A Channel Four television programme with this title, lasting two hours, airs in the UK on Saturday at 7.15 pm. The presenter is Mark Dowd. The official publicity blurb reads:
Former Dominican friar Mark Dowd travels the world to explore the origins of and reasons for religious fundamentalism. Examining five different faiths and a century of history, Dowd strives to discover who fundamentalists are, what their common attributes might be, and why a literalist approach to the religious text is so important to them.
Mark Vernon who has seen the programme, has written this preview:
The Fundamentalists – Channel 4, Saturday 9th Sept
Would you know a fundamentalist if you met one? A black hood and Kalashnikov might rouse your suspicion. But what of the peaceful sort, in regular clothes. What would give them away?
Four individuals featured in Mark Dowd’s film, ‘The Fundamentalists’, shatter preconceptions. For one thing they are women – a Hindi nationalist in India, a settler wife in Israel, an evangelical grandma in the US, and a Palestinian mum in Gaza. These four are also of four different religions – Hinduism, Judaism, Christianity and Islam. Fundamentalists are as likely to be Buddhist too, particularly if you live in Sri Lanka where they wear saffron robes. You needn’t go abroad for fundamentalism either. I recently spent the day with a fundamentalist from the home counties. He is white, middle class and a minister in the Church of England. We drank tea as he told me homosexuals are at risk of burning for all eternity.
From its origins in America, modern media have given the word fundamentalist global recognition in a few short decades, as Dowd shows when it is instantly recognised by people across four continents. Inspired by American fundamentalists, all sorts of people who feel politically embattled and/or personally unsure now turn to it for security. What fundamentalists have in common is breaking with the past: they do religion without tradition; something written or spoken two or three thousand years ago can be directly and unproblematically applied to today.

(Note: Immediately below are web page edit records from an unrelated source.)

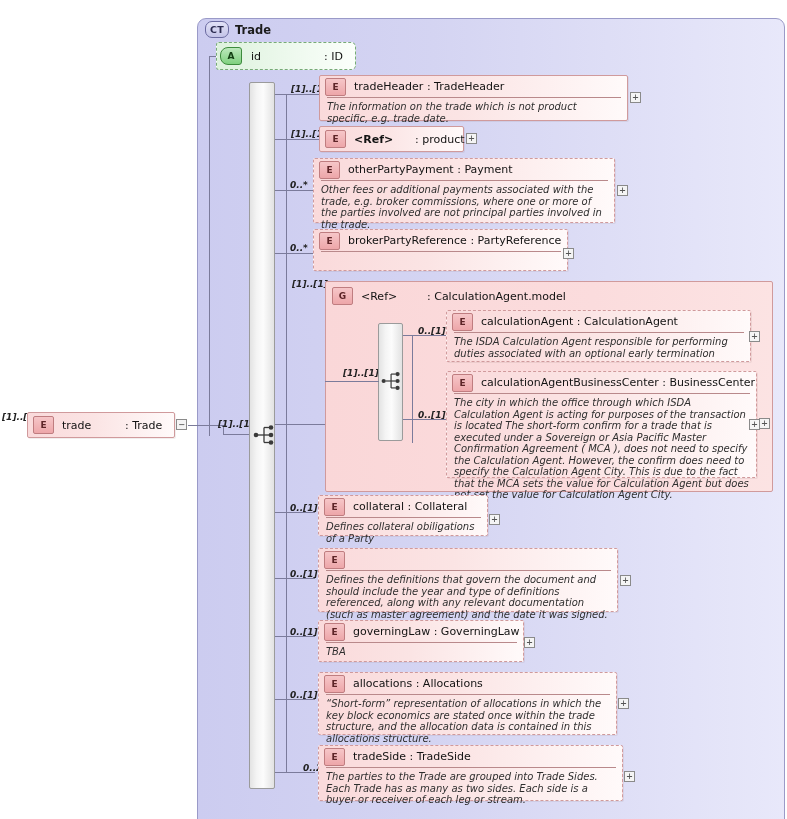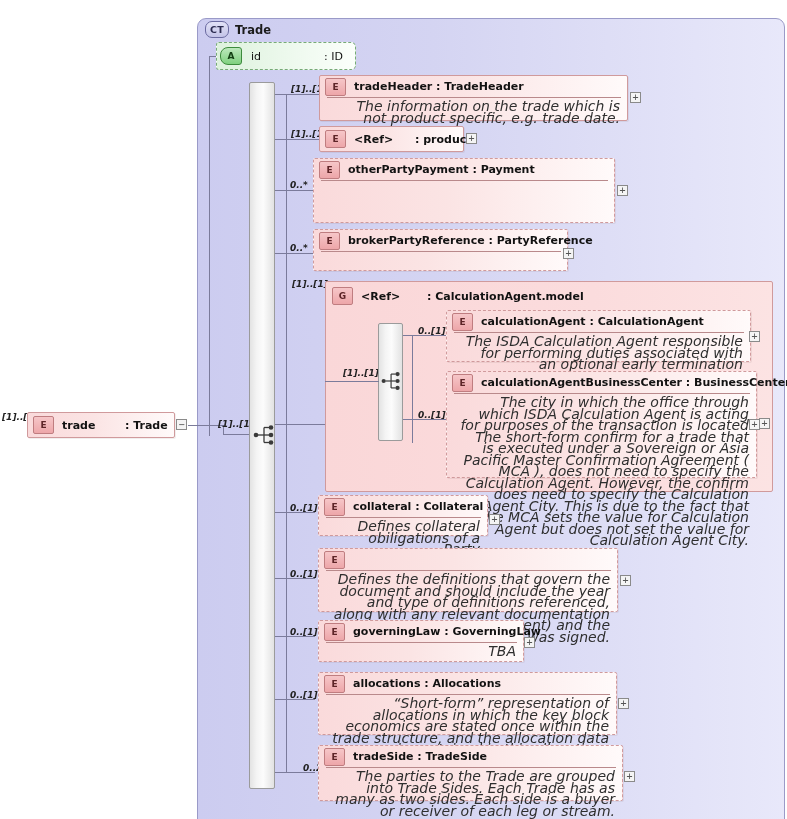--- a/index.html
+++ b/index.html
@@ -97,7 +97,7 @@
     background: linear-gradient(to bottom,#f6c6c8,#eda6a9);
   }
   .el-label {
-    font-size: 11px; font-weight: bold; color: #121212;
+    font-size: 11px; font-weight: normal; color: #121212;
     margin-left: 8px; white-space: nowrap;
   }
   .el-label.reflbl { font-weight: bold; }

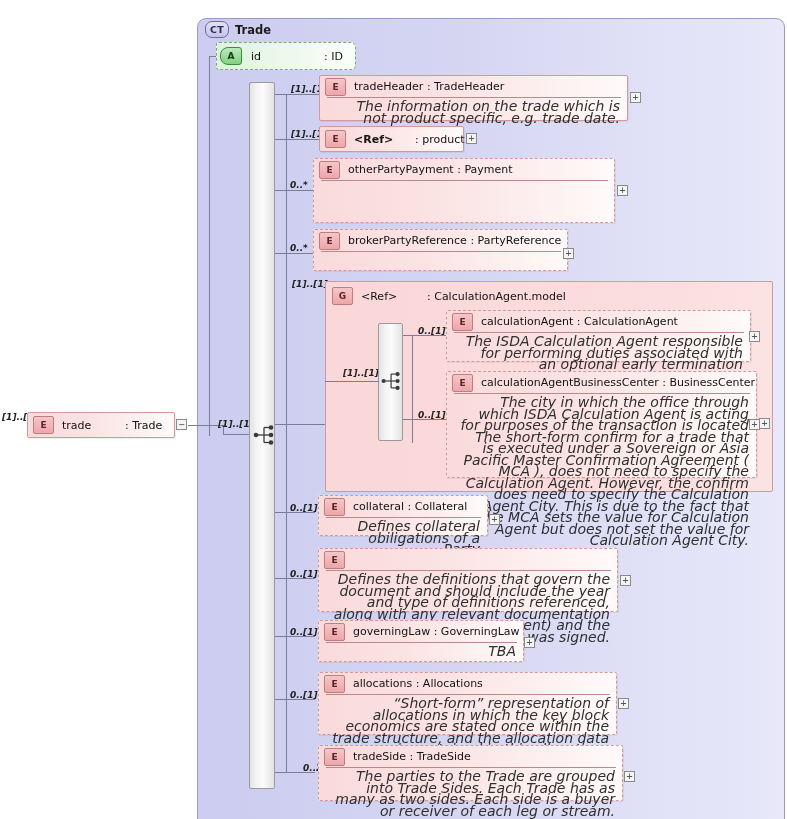--- a/index.html
+++ b/index.html
@@ -105,10 +105,9 @@
     height: 1px; background: #b9898b; margin: 0 6px 0 7px;
   }
   .el-doc {
-    font-size: 14px; font-style: italic; color: #2e2e2e;
+    font-size: 10px; font-style: italic; color: #2e2e2e;
     line-height: 11.5px;
-    padding: 3px 7px 3px 13px;
-    text-align: right;
+    padding: 3px 7px 3px 7px;
   }
 
   

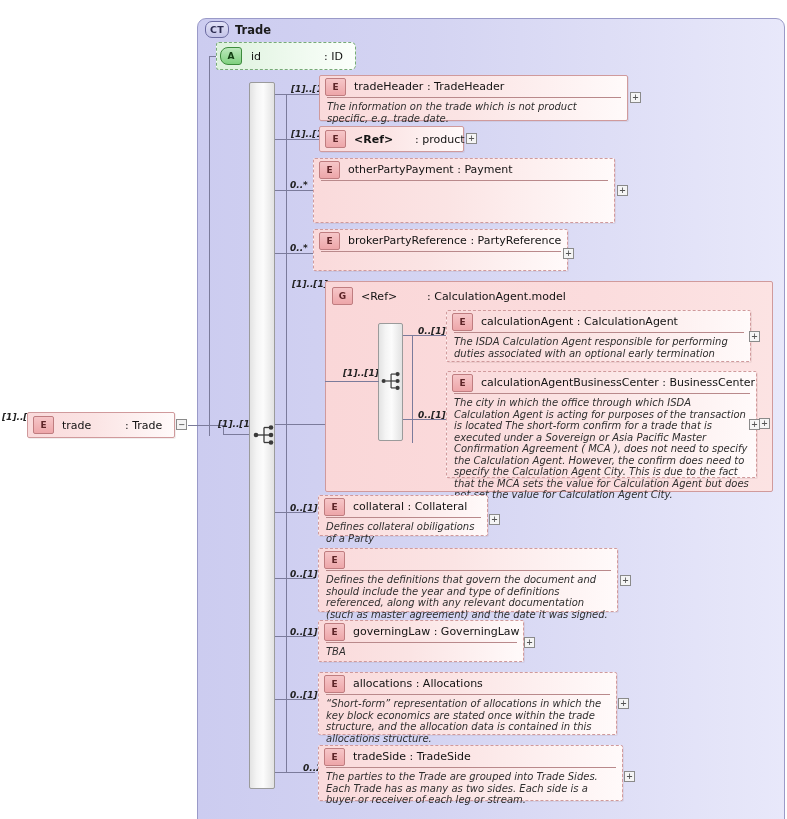--- a/index.html
+++ b/index.html
@@ -228,6 +228,7 @@
       <span class="el-label">otherPartyPayment : Payment</span>
     </div>
     <div class="el-sep"></div>
+    <div class="el-doc">Other fees or additional payments associated with the trade, e.g. broker commissions, where one or more of the parties involved are not principal parties involved in the trade.</div>
   </div>
   <div class="abs plus" style="left:617px; top:169px;">+</div>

How should liberals respond to fundamentalism? Dowd shows how it is partly a political problem but it is also a spiritual problem. This leads him to make some pertinent suggestions. First, recognising that fundamentalism is here to stay, it is important to be savvy about their sense of the sacred to ensure that peaceable fundamentalists stay peaceable. Second, and more aggressively, it is important to challenge them religiously, particularly on the break with tradition: for example, as Jonathan Sacks puts it, God’s word without interpretation is like nuclear fuel without insulation. Third, we must strive for more spirituality enlightened times: the spiritual crudity of fundamentalism is a reflection of the spiritual crudity of materialism. As Dowd concludes, ultimately, only towering spiritual figures can lead fundamentalists away from their fears.